If you take changing server URLs out of the equation, does the cache problem still exist? If so, I need headers that show when the browser decided to re-download a file rather than relying on the cache. I have not yet been able to reproduce this issue at all.
In response to Lummox JR
It does seem like after only waiting maybe 10 minutes, the browser forgets about the cache and the problem returns:

Request:
GET /cache/474725744 HTTP/1.1
Host: 74.91.127.229:5000
Connection: keep-alive
User-Agent: Mozilla/5.0 (Windows NT 10.0; WOW64) AppleWebKit/537.36 (KHTML, like Gecko) Chrome/49.0.2623.87 Safari/537.36
Accept: */*
Referer: http://74.91.127.229:5000/play
Accept-Encoding: gzip, deflate, sdch
Accept-Language: en-US,en;q=0.8


Response:
HTTP/1.1 200 OK
Access-Control-Allow-Origin: *
Content-Disposition: inline
Content-Length: 329
Cache-Control: max-age=6048000

I would suggest some sort of hash/checksum or diff check if possible so that way a cached resource file can just be updated with what's missing instead of having to download everything. This would be useful especially in a scenario like my project, where multiple worlds will share a common framework code base but each will have their own art assets, additional code, etc. that will differ from each other.
the issue is there isn't any easy way to know what is in the cache in the webclient code, it doesn't know what the browser has, so it has to trigger fetches for all of them to be sure.
The easiest way to handle that is a checksum. You can checksum the entire resource cache file and have a list of checksums for every file contained within. Two requests/fetches at most. Differential updates are not very difficult to do.
In response to Doohl
Doohl wrote:
It does seem like after only waiting maybe 10 minutes, the browser forgets about the cache and the problem returns:

Isn't that a browser issue, then? Maybe your browser cache is getting filled up and it's dumping files prematurely.

I found some info on the Chrome cache here, though I'm not sure if it'll be all that helpful for users in general. It may at least be able to help you get answers as to why the cache isn't doing its job.

This page on StackOverflow says Chrome uses a default cache time of 300 seconds, which would imply that maybe it's ignoring the Cache-Control directive entirely.

Another thing that's telling here is that Chrome is not sending an If-Modified-Since header. Although it might need a Last-Modified header to be sent; that's something I can look into at least. I suppose it's possible that Chrome does not consider max-age=[high value] alone a good enough reason to hold onto a file without revalidating, although that would be stupid.
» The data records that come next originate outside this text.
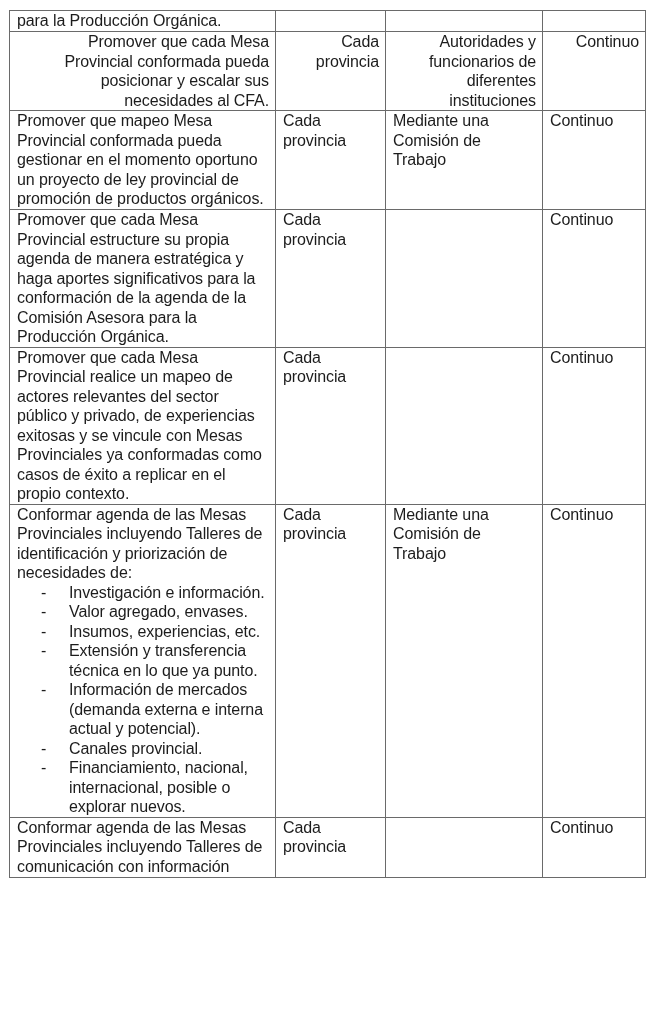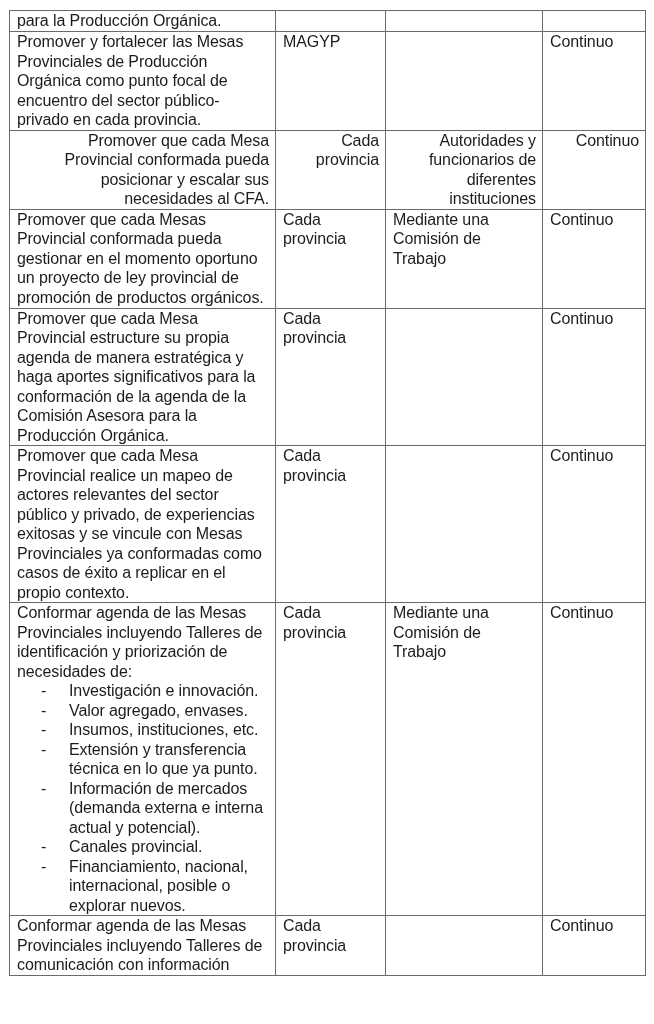--- a/index.html
+++ b/index.html
@@ -83,12 +83,6 @@
       <td></td>
       <td></td>
     </tr>
-    <tr class="r1">
-      <td>Promover y fortalecer las Mesas Provinciales de Producción Orgánica como punto focal de encuentro del sector público-privado en cada provincia.</td>
-      <td>MAGYP</td>
-      <td></td>
-      <td>Continuo</td>
-    </tr>
     <tr class="r2">
       <td>Promover que cada Mesa Provincial conformada pueda posicionar y escalar sus necesidades al CFA.</td>
       <td>Cada provincia</td>

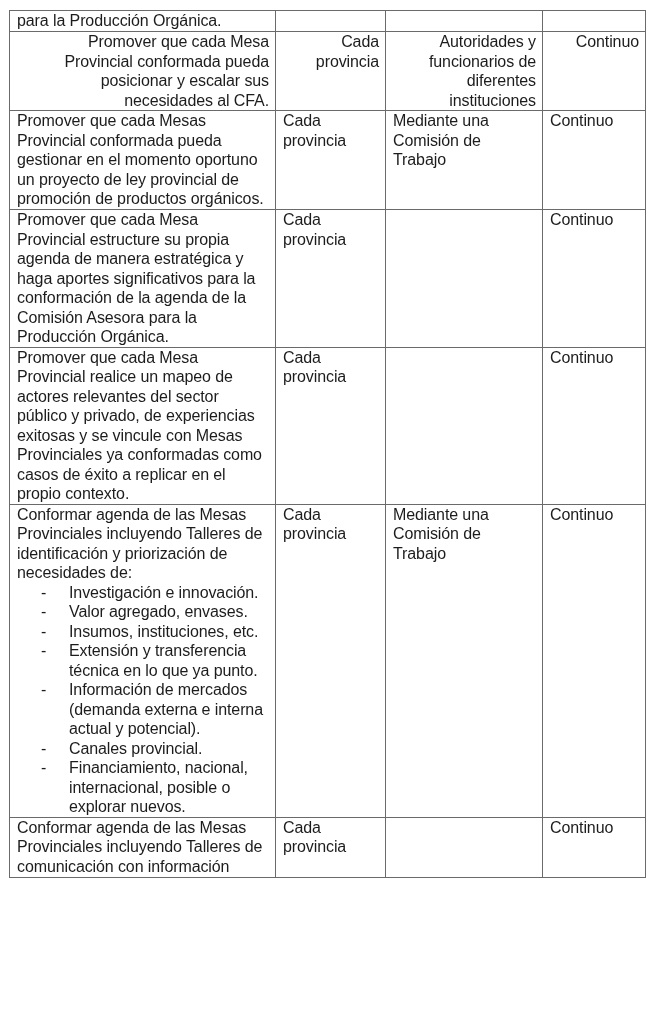--- a/index.html
+++ b/index.html
@@ -90,7 +90,7 @@
       <td>Continuo</td>
     </tr>
     <tr class="r3">
-      <td>Promover que cada Mesas Provincial conformada pueda gestionar en el momento oportuno un proyecto de ley provincial de promoción de productos orgánicos.</td>
+      <td>Promover que mapeo Mesa Provincial conformada pueda gestionar en el momento oportuno un proyecto de ley provincial de promoción de productos orgánicos.</td>
       <td>Cada provincia</td>
       <td>Mediante una Comisión de Trabajo</td>
       <td>Continuo</td>

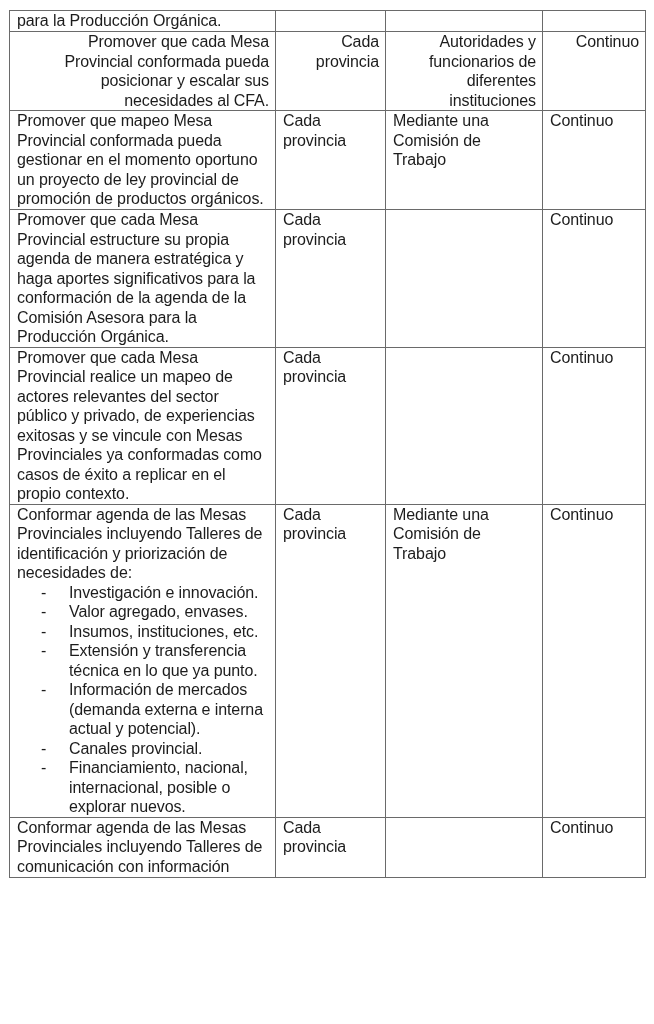--- a/index.html
+++ b/index.html
@@ -111,7 +111,7 @@
       <td>
         <div>Conformar agenda de las Mesas Provinciales incluyendo Talleres de identificación y priorización de necesidades de:</div>
         <ul class="dash-list">
-          <li><span class="bullet">-</span><span>Investigación e innovación.</span></li>
+          <li><span class="bullet">-</span><span>Investigación e información.</span></li>
           <li><span class="bullet">-</span><span>Valor agregado, envases.</span></li>
           <li><span class="bullet">-</span><span>Insumos, instituciones, etc.</span></li>
           <li><span class="bullet">-</span><span>Extensión y transferencia técnica en lo que ya punto.</span></li>

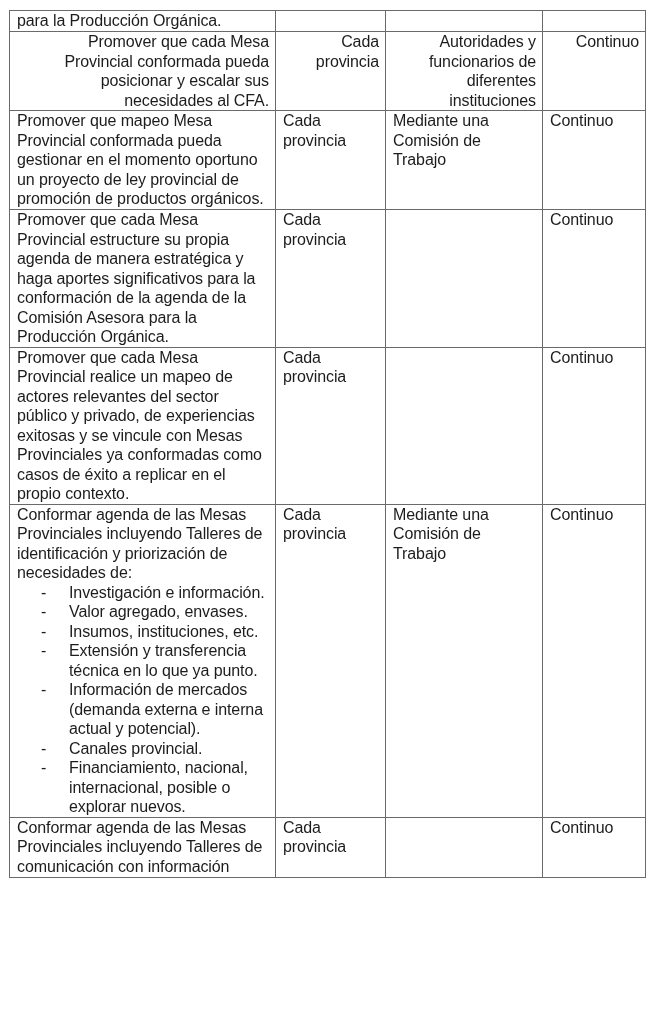--- a/index.html
+++ b/index.html
@@ -113,7 +113,7 @@
         <ul class="dash-list">
           <li><span class="bullet">-</span><span>Investigación e información.</span></li>
           <li><span class="bullet">-</span><span>Valor agregado, envases.</span></li>
-          <li><span class="bullet">-</span><span>Insumos, instituciones, etc.</span></li>
+          <li><span class="bullet">-</span><span>Insumos, experiencias, etc.</span></li>
           <li><span class="bullet">-</span><span>Extensión y transferencia técnica en lo que ya punto.</span></li>
           <li><span class="bullet">-</span><span>Información de mercados (demanda externa e interna actual y potencial).</span></li>
           <li><span class="bullet">-</span><span>Canales provincial.</span></li>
It's hardly the first stupid thing I've seen Chrome do.

Khyberkitsune wrote:
I would suggest some sort of hash/checksum or diff check if possible so that way a cached resource file can just be updated with what's missing instead of having to download everything.

Resource files are downloaded individually on the webclient, not packaged like they are in DS. The browser alone decides what's missing based on what's in its local cache.
In response to Lummox JR
Lummox JR wrote:
Resource files are downloaded individually on the webclient, not packaged like they are in DS. The browser alone decides what's missing based on what's in its local cache.

Would that explain why my code isn't working for DS but does in the webclient when it comes to uploaded custom characters?